Angle-Delay Profile-Based and Timestamp-Aided Dissimilarity Metrics for Channel Charting

TL;DR

This paper introduces novel dissimilarity metrics for channel charting that incorporate angular and timestamp information, improving the accuracy of radio environment mapping using deep learning and manifold learning techniques.

Contribution

It proposes new angular-delay profile-based and timestamp-aided dissimilarity metrics, along with a fusion method, enhancing channel charting performance over existing measures.

Findings

Metrics outperform previous dissimilarity measures

Improved channel charting under non-line-of-sight conditions

Deep learning-based metrics enhance mapping accuracy

Abstract

Channel charting is a self-supervised learning technique whose objective is to reconstruct a map of the radio environment, called channel chart, by taking advantage of similarity relationships in high-dimensional channel state information.

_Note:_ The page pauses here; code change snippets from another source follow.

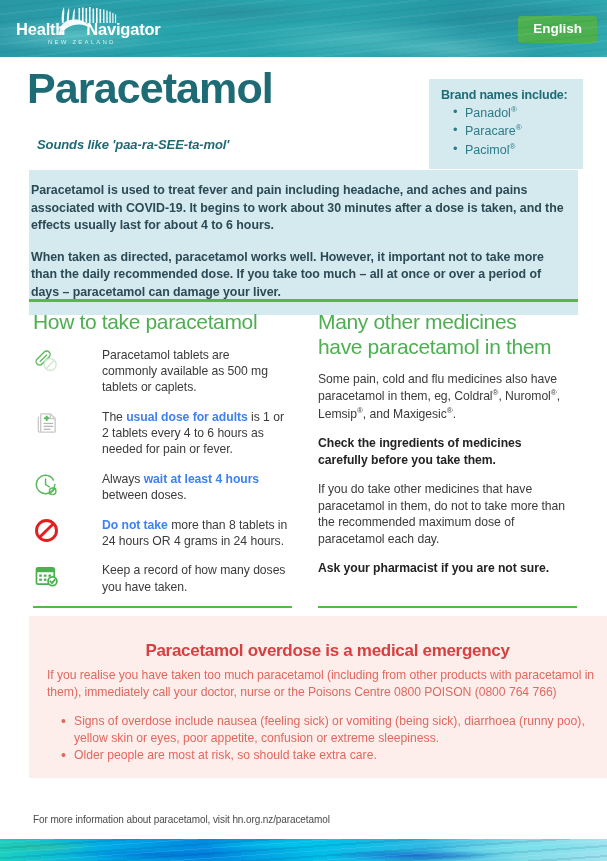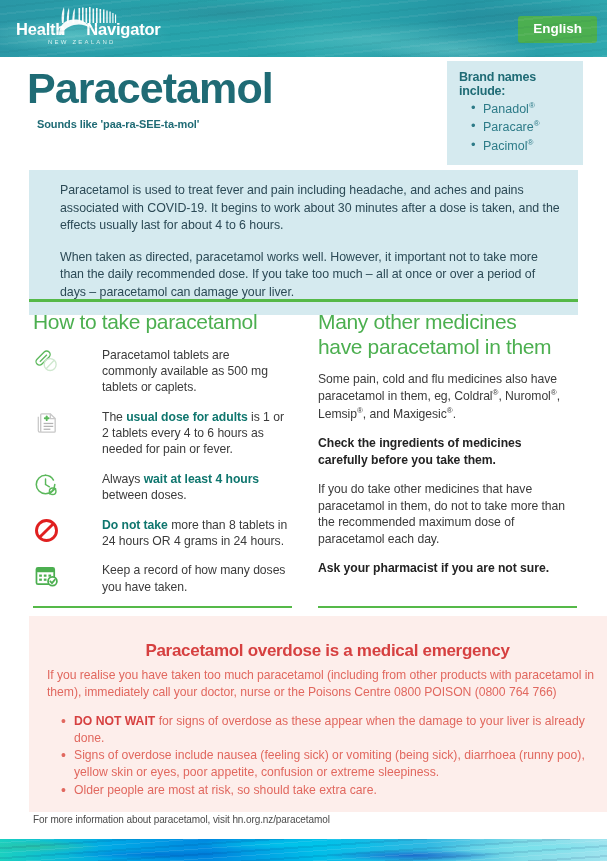--- a/index.html
+++ b/index.html
@@ -123,32 +123,33 @@
     top: 10px;
     font-size: 43px;
     font-weight: bold;
     color: #1f6b75;
     letter-spacing: -0.9px;
     line-height: 1;
   }
   .pronunciation {
     position: absolute;
     left: 37px;
-    top: 61px;
-    font-size: 11px;
+    top: 80px;
+    font-size: 13px;
+    font-style: italic;
     font-weight: bold;
     color: #1f6b75;
     letter-spacing: -0.1px;
   }
 
   .brand-box {
     position: absolute;
     right: 24px;
-    top: 4px;
-    width: 136px;
+    top: 22px;
+    width: 154px;
     background: #d5eaef;
     padding: 9px 10px 10px 12px;
   }
   .brand-title {
     font-size: 12.5px;
     font-weight: bold;
     color: #1f6b75;
     margin-bottom: 2px;
     letter-spacing: -0.2px;
   }
@@ -174,21 +175,22 @@
   }
   .reg { font-size: 8px; vertical-align: super; }
 
   
   .intro-box {
     position: absolute;
     left: 29px;
     top: 170px;
     width: 549px;
     background: #d5eaef;
-    padding: 12px 14px 13px 31px;
+    padding: 12px 14px 13px 2px;
+    font-weight: bold;
   }
   .intro-box p {
     font-size: 12.4px;
     line-height: 1.42;
     color: #2c4a56;
     letter-spacing: -0.05px;
   }
   .intro-box p + p { margin-top: 14px; }
 
   
@@ -254,21 +256,21 @@
   }
   .icon-text {
     flex: 1;
     font-size: 12.2px;
     line-height: 1.34;
     color: #3b3b3b;
     padding-top: 1px;
     letter-spacing: -0.05px;
     margin-left: 35px;
   }
-  .icon-text b { font-weight: bold; color: #0f766e; }
+  .icon-text b { font-weight: bold; color: #3b82f6; }
 
   .col-right p {
     font-size: 12.2px;
     line-height: 1.38;
     color: #3b3b3b;
     margin-bottom: 12px;
     letter-spacing: -0.05px;
   }
   .col-right p.bold { font-weight: bold; color: #232323; }
 
@@ -541,21 +543,20 @@
 
   </div>
 
   <div class="rule-left"></div>
   <div class="rule-right"></div>
 
   <div class="overdose">
     <div class="overdose-title">Paracetamol overdose is a medical emergency</div>
     <p>If you realise you have taken too much paracetamol (including from other products with paracetamol in them), immediately call your doctor, nurse or the Poisons Centre 0800 POISON (0800 764 766)</p>
     <ul class="overdose-list">
-      <li><b>DO NOT WAIT</b><span> for signs of overdose as these appear when the damage to your liver is already done.</span></li>
       <li><span>Signs of overdose include nausea (feeling sick) or vomiting (being sick), diarrhoea (runny poo), yellow skin or eyes, poor appetite, confusion or extreme sleepiness.</span></li>
       <li><span>Older people are most at risk, so should take extra care.</span></li>
     </ul>
   </div>
 
   <div class="footer-note">For more information about paracetamol, visit hn.org.nz/paracetamol</div>
   <div class="footer-band"></div>
 
 </div>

We provide an overview of processing steps and evaluation methods for channel charting and propose a novel dissimilarity metric that takes into account angular-domain information as well as a novel deep learning-based metric. Furthermore, we suggest a method to fuse dissimilarity metrics such that both the time at which channels were measured as well as similarities in channel state information can be taken into consideration while learning a channel chart. By applying both classical and deep learning-based manifold learning to a dataset containing sub-6GHz distributed massive MIMO channel measurements, we show that our metrics outperform previously proposed dissimilarity measures. The results indicate that the new metrics improve channel charting performance, even under non-line-of-sight conditions.